[Stored items from a collection]
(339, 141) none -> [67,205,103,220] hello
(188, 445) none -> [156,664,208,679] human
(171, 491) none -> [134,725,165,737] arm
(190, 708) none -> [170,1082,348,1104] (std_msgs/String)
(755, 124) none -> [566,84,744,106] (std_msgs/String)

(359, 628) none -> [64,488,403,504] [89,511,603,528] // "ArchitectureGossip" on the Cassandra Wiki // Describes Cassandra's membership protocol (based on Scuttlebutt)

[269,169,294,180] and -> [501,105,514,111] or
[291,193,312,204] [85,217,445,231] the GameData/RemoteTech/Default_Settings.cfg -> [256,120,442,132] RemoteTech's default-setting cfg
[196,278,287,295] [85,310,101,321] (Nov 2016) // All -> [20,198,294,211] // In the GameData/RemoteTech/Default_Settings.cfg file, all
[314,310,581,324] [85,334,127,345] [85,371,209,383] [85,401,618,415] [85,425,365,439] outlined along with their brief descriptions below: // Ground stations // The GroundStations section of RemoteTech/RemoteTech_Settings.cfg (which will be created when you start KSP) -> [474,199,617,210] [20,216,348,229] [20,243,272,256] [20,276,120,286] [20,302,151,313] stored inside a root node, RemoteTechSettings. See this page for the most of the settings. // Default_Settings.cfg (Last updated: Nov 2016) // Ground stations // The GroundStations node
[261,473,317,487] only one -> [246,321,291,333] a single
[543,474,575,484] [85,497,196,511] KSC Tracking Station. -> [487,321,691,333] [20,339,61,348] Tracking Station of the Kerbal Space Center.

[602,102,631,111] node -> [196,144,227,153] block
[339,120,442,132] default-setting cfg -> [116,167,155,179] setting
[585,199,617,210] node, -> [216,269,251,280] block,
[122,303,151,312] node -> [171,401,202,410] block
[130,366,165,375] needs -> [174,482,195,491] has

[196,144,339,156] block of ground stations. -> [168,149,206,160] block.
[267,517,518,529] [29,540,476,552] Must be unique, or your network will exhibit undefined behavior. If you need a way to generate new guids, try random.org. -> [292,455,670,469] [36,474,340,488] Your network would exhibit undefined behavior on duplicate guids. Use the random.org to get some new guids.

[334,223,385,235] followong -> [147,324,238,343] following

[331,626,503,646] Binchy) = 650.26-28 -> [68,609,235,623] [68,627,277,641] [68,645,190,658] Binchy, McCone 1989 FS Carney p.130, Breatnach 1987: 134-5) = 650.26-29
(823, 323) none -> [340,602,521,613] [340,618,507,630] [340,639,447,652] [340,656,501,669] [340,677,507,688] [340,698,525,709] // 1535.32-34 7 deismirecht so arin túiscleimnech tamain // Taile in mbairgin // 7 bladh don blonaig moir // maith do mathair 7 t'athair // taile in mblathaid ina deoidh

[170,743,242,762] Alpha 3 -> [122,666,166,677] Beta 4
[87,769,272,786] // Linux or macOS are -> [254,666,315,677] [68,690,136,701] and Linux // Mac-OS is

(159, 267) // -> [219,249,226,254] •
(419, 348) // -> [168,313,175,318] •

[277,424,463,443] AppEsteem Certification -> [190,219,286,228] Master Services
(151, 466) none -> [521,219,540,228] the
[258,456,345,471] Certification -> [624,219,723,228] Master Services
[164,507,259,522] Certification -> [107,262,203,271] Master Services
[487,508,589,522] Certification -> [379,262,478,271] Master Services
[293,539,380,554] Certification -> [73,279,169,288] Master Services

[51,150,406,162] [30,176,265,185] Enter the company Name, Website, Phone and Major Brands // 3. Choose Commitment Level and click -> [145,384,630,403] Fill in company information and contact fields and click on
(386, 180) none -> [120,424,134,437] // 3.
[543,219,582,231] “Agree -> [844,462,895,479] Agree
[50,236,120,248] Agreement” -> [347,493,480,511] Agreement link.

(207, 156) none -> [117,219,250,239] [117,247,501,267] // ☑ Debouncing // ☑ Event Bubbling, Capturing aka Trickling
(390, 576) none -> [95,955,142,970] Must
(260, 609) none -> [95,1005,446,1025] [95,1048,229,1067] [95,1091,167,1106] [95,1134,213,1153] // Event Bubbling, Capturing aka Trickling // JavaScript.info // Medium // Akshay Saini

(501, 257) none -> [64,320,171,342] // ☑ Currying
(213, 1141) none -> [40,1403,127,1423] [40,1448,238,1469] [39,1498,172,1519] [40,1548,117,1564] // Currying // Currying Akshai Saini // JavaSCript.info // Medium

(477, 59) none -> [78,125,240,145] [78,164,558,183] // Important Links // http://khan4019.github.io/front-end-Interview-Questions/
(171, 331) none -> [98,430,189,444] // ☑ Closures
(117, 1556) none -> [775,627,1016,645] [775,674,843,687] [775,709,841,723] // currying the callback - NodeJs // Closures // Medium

__What the task asks__.
Leaving nothing out, print each line above exactly.

__Response for this exercise__.
(339, 141) none -> [67,205,103,220] hello
(188, 445) none -> [156,664,208,679] human
(171, 491) none -> [134,725,165,737] arm
(190, 708) none -> [170,1082,348,1104] (std_msgs/String)
(755, 124) none -> [566,84,744,106] (std_msgs/String)

(359, 628) none -> [64,488,403,504] [89,511,603,528] // "ArchitectureGossip" on the Cassandra Wiki // Describes Cassandra's membership protocol (based on Scuttlebutt)

[269,169,294,180] and -> [501,105,514,111] or
[291,193,312,204] [85,217,445,231] the GameData/RemoteTech/Default_Settings.cfg -> [256,120,442,132] RemoteTech's default-setting cfg
[196,278,287,295] [85,310,101,321] (Nov 2016) // All -> [20,198,294,211] // In the GameData/RemoteTech/Default_Settings.cfg file, all
[314,310,581,324] [85,334,127,345] [85,371,209,383] [85,401,618,415] [85,425,365,439] outlined along with their brief descriptions below: // Ground stations // The GroundStations section of RemoteTech/RemoteTech_Settings.cfg (which will be created when you start KSP) -> [474,199,617,210] [20,216,348,229] [20,243,272,256] [20,276,120,286] [20,302,151,313] stored inside a root node, RemoteTechSettings. See this page for the most of the settings. // Default_Settings.cfg (Last updated: Nov 2016) // Ground stations // The GroundStations node
[261,473,317,487] only one -> [246,321,291,333] a single
[543,474,575,484] [85,497,196,511] KSC Tracking Station. -> [487,321,691,333] [20,339,61,348] Tracking Station of the Kerbal Space Center.

[602,102,631,111] node -> [196,144,227,153] block
[339,120,442,132] default-setting cfg -> [116,167,155,179] setting
[585,199,617,210] node, -> [216,269,251,280] block,
[122,303,151,312] node -> [171,401,202,410] block
[130,366,165,375] needs -> [174,482,195,491] has

[196,144,339,156] block of ground stations. -> [168,149,206,160] block.
[267,517,518,529] [29,540,476,552] Must be unique, or your network will exhibit undefined behavior. If you need a way to generate new guids, try random.org. -> [292,455,670,469] [36,474,340,488] Your network would exhibit undefined behavior on duplicate guids. Use the random.org to get some new guids.

[334,223,385,235] followong -> [147,324,238,343] following

[331,626,503,646] Binchy) = 650.26-28 -> [68,609,235,623] [68,627,277,641] [68,645,190,658] Binchy, McCone 1989 FS Carney p.130, Breatnach 1987: 134-5) = 650.26-29
(823, 323) none -> [340,602,521,613] [340,618,507,630] [340,639,447,652] [340,656,501,669] [340,677,507,688] [340,698,525,709] // 1535.32-34 7 deismirecht so arin túiscleimnech tamain // Taile in mbairgin // 7 bladh don blonaig moir // maith do mathair 7 t'athair // taile in mblathaid ina deoidh

[170,743,242,762] Alpha 3 -> [122,666,166,677] Beta 4
[87,769,272,786] // Linux or macOS are -> [254,666,315,677] [68,690,136,701] and Linux // Mac-OS is

(159, 267) // -> [219,249,226,254] •
(419, 348) // -> [168,313,175,318] •

[277,424,463,443] AppEsteem Certification -> [190,219,286,228] Master Services
(151, 466) none -> [521,219,540,228] the
[258,456,345,471] Certification -> [624,219,723,228] Master Services
[164,507,259,522] Certification -> [107,262,203,271] Master Services
[487,508,589,522] Certification -> [379,262,478,271] Master Services
[293,539,380,554] Certification -> [73,279,169,288] Master Services

[51,150,406,162] [30,176,265,185] Enter the company Name, Website, Phone and Major Brands // 3. Choose Commitment Level and click -> [145,384,630,403] Fill in company information and contact fields and click on
(386, 180) none -> [120,424,134,437] // 3.
[543,219,582,231] “Agree -> [844,462,895,479] Agree
[50,236,120,248] Agreement” -> [347,493,480,511] Agreement link.

(207, 156) none -> [117,219,250,239] [117,247,501,267] // ☑ Debouncing // ☑ Event Bubbling, Capturing aka Trickling
(390, 576) none -> [95,955,142,970] Must
(260, 609) none -> [95,1005,446,1025] [95,1048,229,1067] [95,1091,167,1106] [95,1134,213,1153] // Event Bubbling, Capturing aka Trickling // JavaScript.info // Medium // Akshay Saini

(501, 257) none -> [64,320,171,342] // ☑ Currying
(213, 1141) none -> [40,1403,127,1423] [40,1448,238,1469] [39,1498,172,1519] [40,1548,117,1564] // Currying // Currying Akshai Saini // JavaSCript.info // Medium

(477, 59) none -> [78,125,240,145] [78,164,558,183] // Important Links // http://khan4019.github.io/front-end-Interview-Questions/
(171, 331) none -> [98,430,189,444] // ☑ Closures
(117, 1556) none -> [775,627,1016,645] [775,674,843,687] [775,709,841,723] // currying the callback - NodeJs // Closures // Medium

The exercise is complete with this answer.